Jaczko Calls for Phaseout in US, Says Plants Aren't Safe

Jaczko Calls for Phaseout in US, Says Plants Aren't Safe

Postby Oscar » Mon Apr 08, 2013 9:04 am

Nuclear Safety: Jaczko Calls for Phaseout in US, Says Plants Aren't Safe

< http://www.energyintel.com/Pages/Articl ... ren-t-Safe >

Stephanie Cooke, Nuclear Intelligence Weekly, Mar. 29, 2013

http://tinyurl.com/bqpatnr

Washington. Former Nuclear Regulatory Commission (NRC) Chairman Gregory Jaczko says that the current fleet of operating plants in the US should be phased out because regulators can't guarantee against an accident causing widespread land contamination.

In two key NRC decisions last week Jaczko said the agency 'damaged significantly' its international reputation for upholding safety and he accused the five commissioners of 'just rolling the dice' in dealing with severe accidents.

Jaczko is not alone among former NRC commissioners and officials critical of the agency, which appears out of step not only with other countries' regulators but with the recommendations of a post-Fukushima task force of the American Society of Mechanical Engineers (ASME).
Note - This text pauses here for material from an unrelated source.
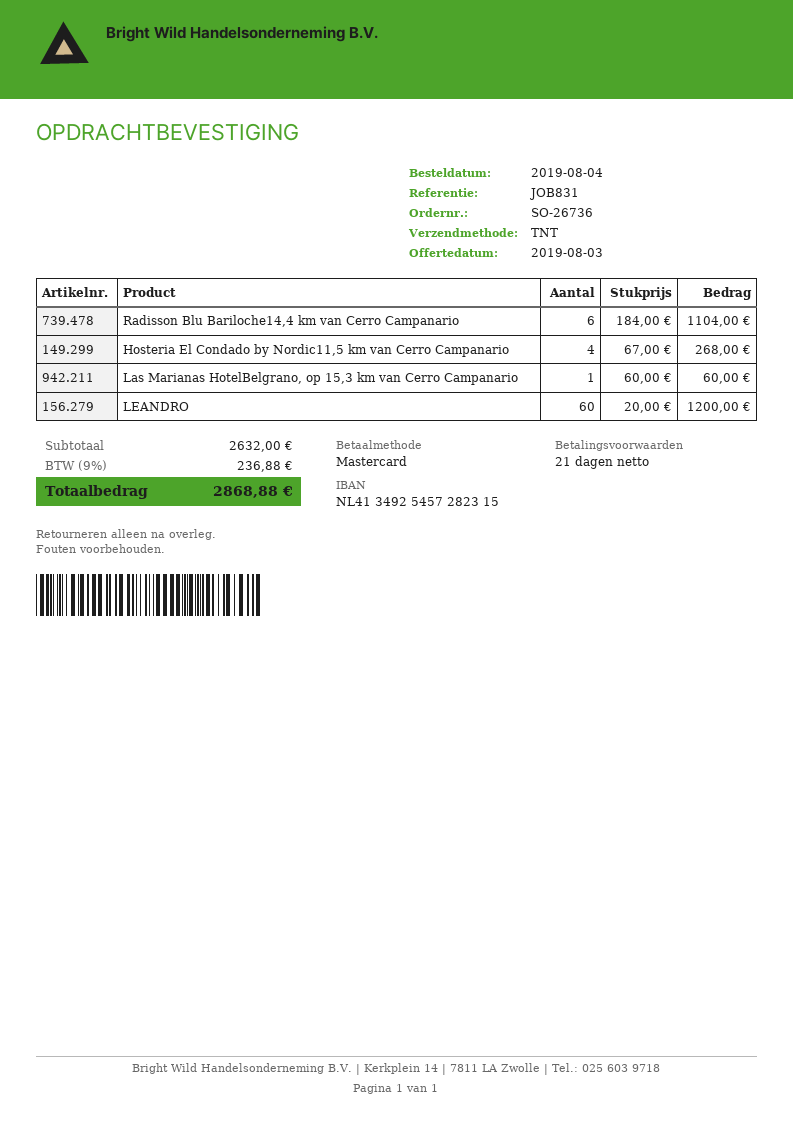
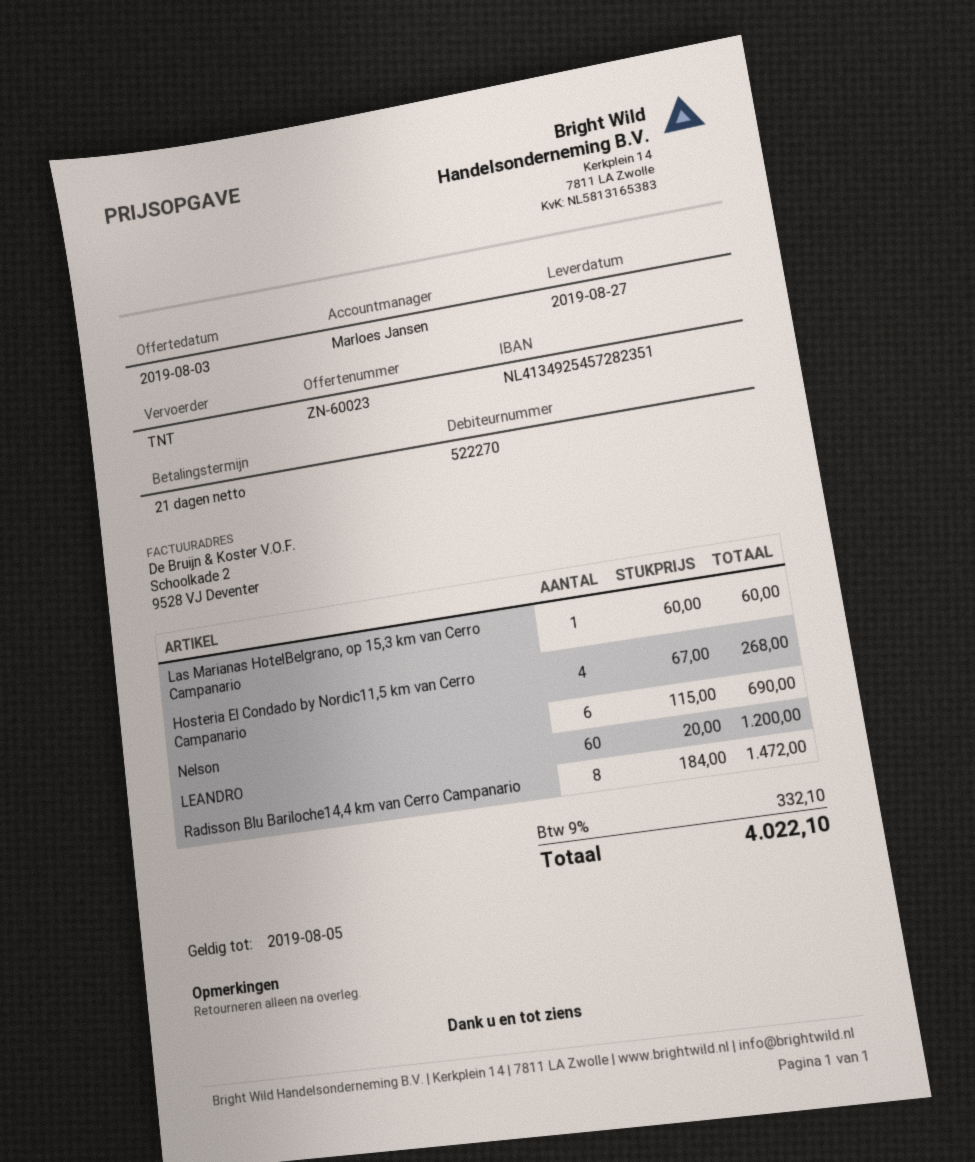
bank account: NL4134925457282315 -> NL4134925457282351
Radisson Blu Bariloche14,4 km van Cerro Campanario: 6 x 184.00 = 1104.00 -> 8 x 184.00 = 1472.00
Nelson: none -> 6 x 115.00 = 690.00
tax: 9% = 236.88 -> 9% = 332.10
total: 2868.88 -> 4022.10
The commissioners voted last week to delay by at least four years a decision on whether to require filtered vents on older boiling water reactors (BWRs). In a second vote they ruled out any options that would take full account of the cost of lengthy evacuations in weighing measures to prevent a major radiological release (NIW Mar.22.13). And they have repeatedly stressed that their duty to provide 'adequate protection' to the public is not the same as 'zero risk,' although this is not something with which either Jaczko or the ASME take issue (NIW Mar.15.13).
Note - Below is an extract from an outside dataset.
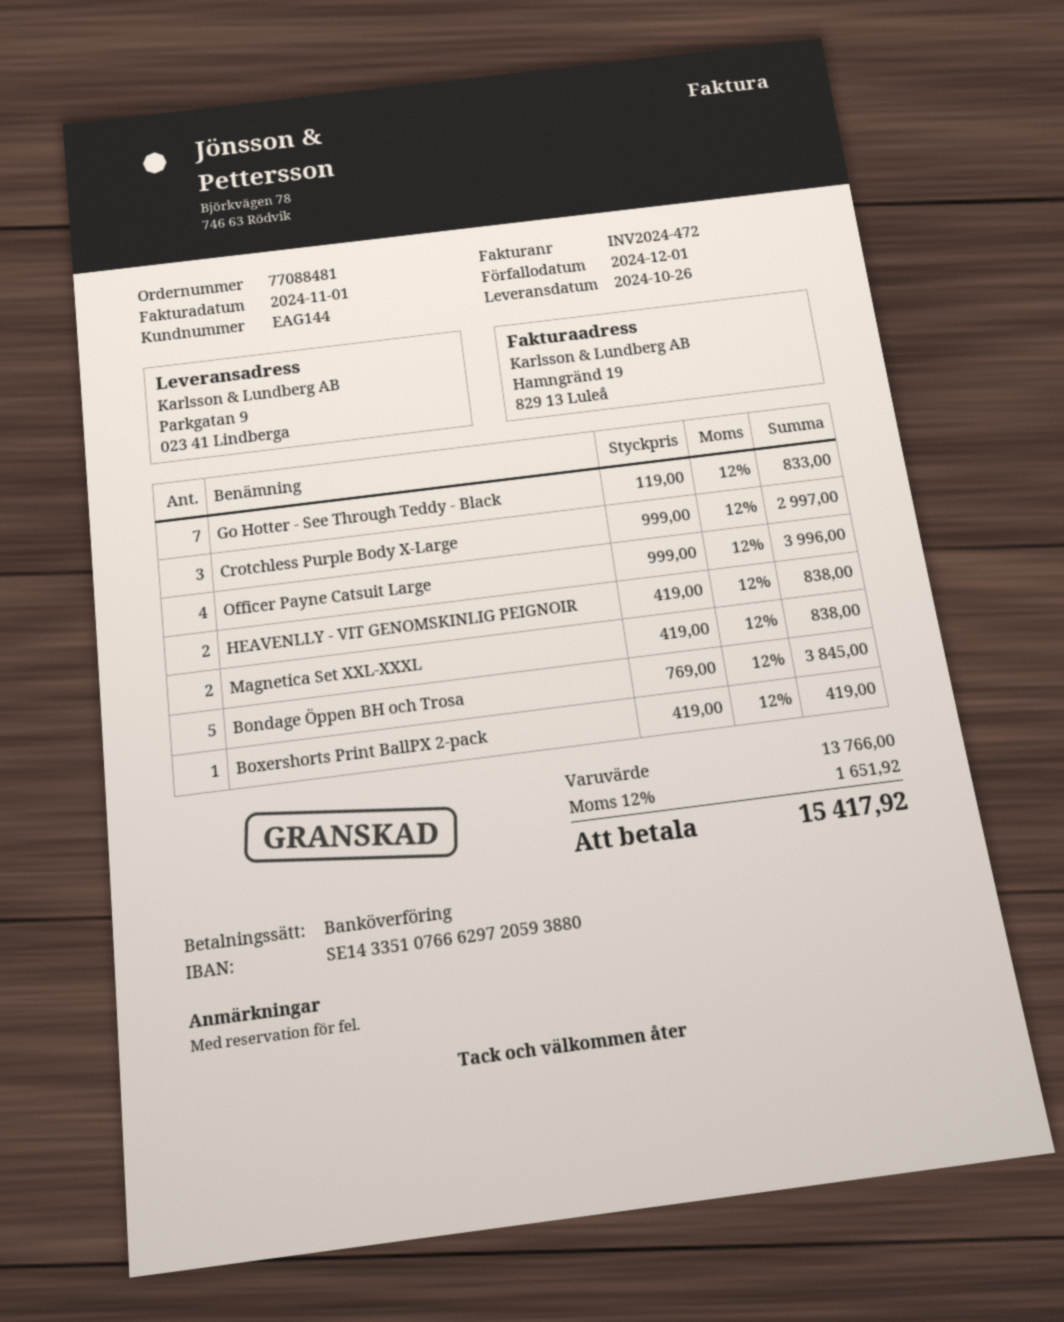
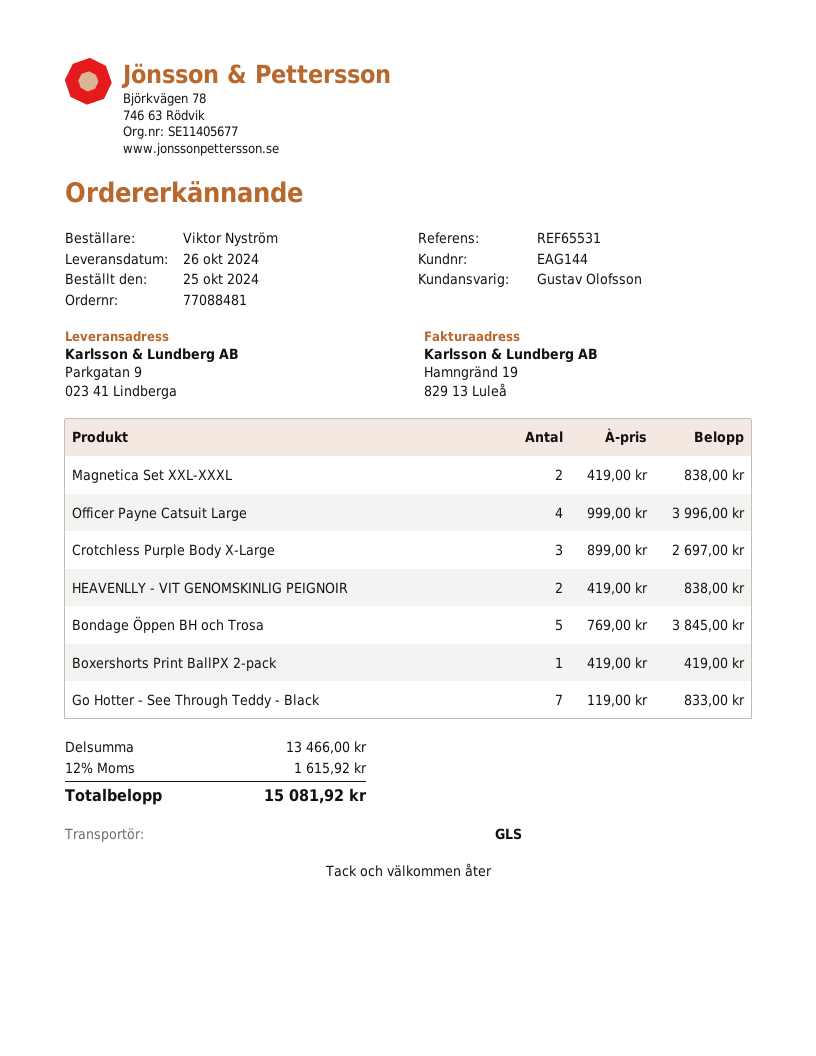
Crotchless Purple Body X-Large: 3 x 999.00 = 2997.00 -> 3 x 899.00 = 2697.00
subtotal: 13766.00 -> 13466.00
tax: 12% = 1651.92 -> 12% = 1615.92
total: 15417.92 -> 15081.92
"The next accident is going to be something that no one predicted. At a certain point you have to review the fundamental problem," Jaczko told NIW in an interview this past week. "That evaluation tells you you can't rule out a severe accident." That should mean being able to rule out the possibility of radioactive contamination beyond the plant, and under the current regulatory structure that's not possible, he argued. "It's mind boggling that people would say that's OK, and it's not OK."

"The tradeoff," he said, "is low probability, high consequences. That's not really a fair trade. You can't say "well your home is really not contaminated because it was supposed to be a one-in-a-million event." Jaczko said that while he didn't think the country's fleet of 103 operating reactors could be shut down immediately, they should not operate past their 40-year lifetimes. According to the Nuclear Energy Institute, 73 reactors already have 20-year extensions, some of which came through during Jaczko's tenure as chairman.

Echoing complaints of previous commissioners who have alleged that the NRC is essentially an industry captive, Jaczko said "the industry has gotten so bold that [before last week's vote] they were able to say this was a done deal. This damaged significantly the credibility of the NRC. Internationally the NRC had been looked at as the gold standard." Jaczko resigned as NRC chairman last year amid allegations of mishandling the job, although he says he was a victim of an industry-backed effort to remove him from the agency (NIW Jun.29.12).